EXTRACTED INFORMATION ::
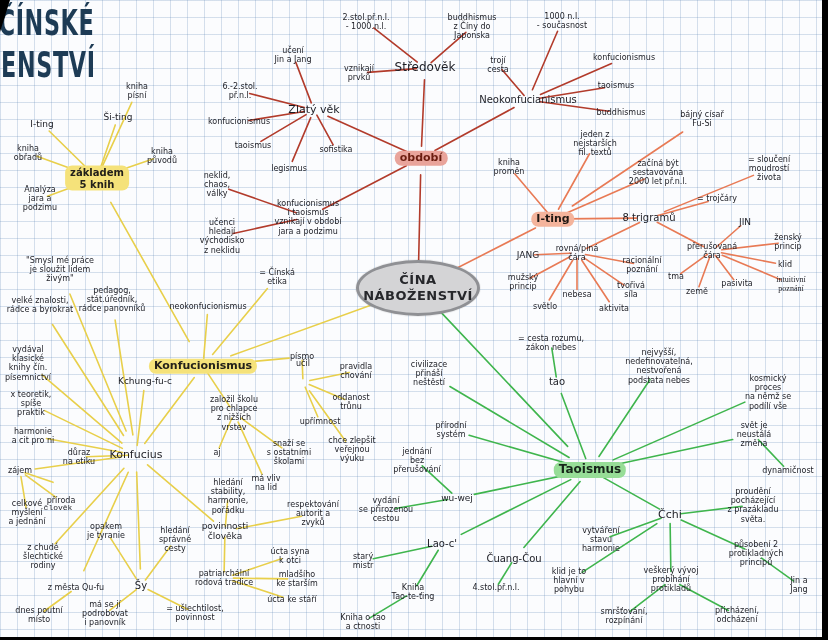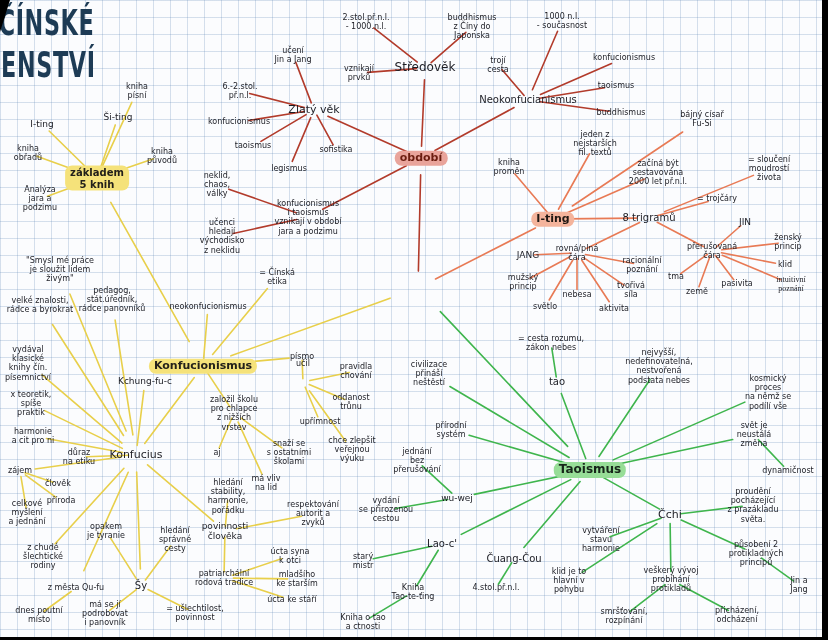--- a/index.html
+++ b/index.html
@@ -175,6 +175,10 @@
   <div class="title-line t1">ČÍNSKÉ</div>
   <div class="title-line t2">NÁBOŽENSTVÍ</div>
 
+  <div class="center-node">
+    <span>ČÍNA</span>
+    <span>NÁBOŽENSTVÍ</span>
+  </div>
 
   <div id="nodes-layer">
       <div class="node hl hl-red" style="left: 421px; top: 158px; font-size: 11px;">období</div>

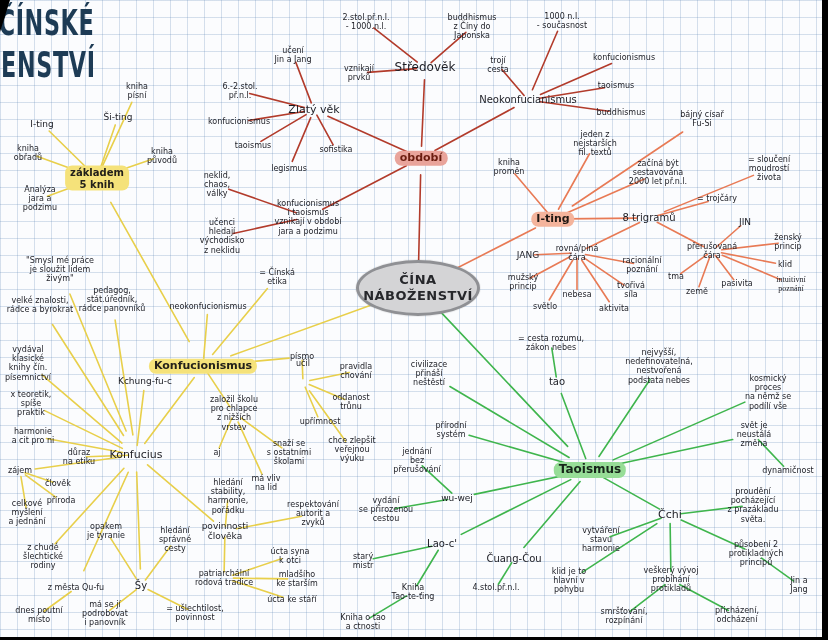--- a/index.html
+++ b/index.html
@@ -316,7 +316,7 @@
       <div class="node" style="left: 79px; top: 457px;">důraz
 na etiku</div>
       <div class="node" style="left: 20px; top: 471px;">zájem</div>
-      <div class="node" style="left: 58px; top: 484px;">člověk</div>
+      <div class="node" style="left: 58px; top: 508px; font-family: Liberation Mono, monospace;">člověk</div>
       <div class="node" style="left: 61px; top: 501px;">příroda</div>
       <div class="node" style="left: 27px; top: 513px;">celkové
 myšlení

TASK GOAL :: Go over the listing above and copy out each line that includes "člověk".

TASK RESULT ::
-      <div class="node" style="left: 58px; top: 484px;">člověk</div>
+      <div class="node" style="left: 58px; top: 508px; font-family: Liberation Mono, monospace;">člověk</div>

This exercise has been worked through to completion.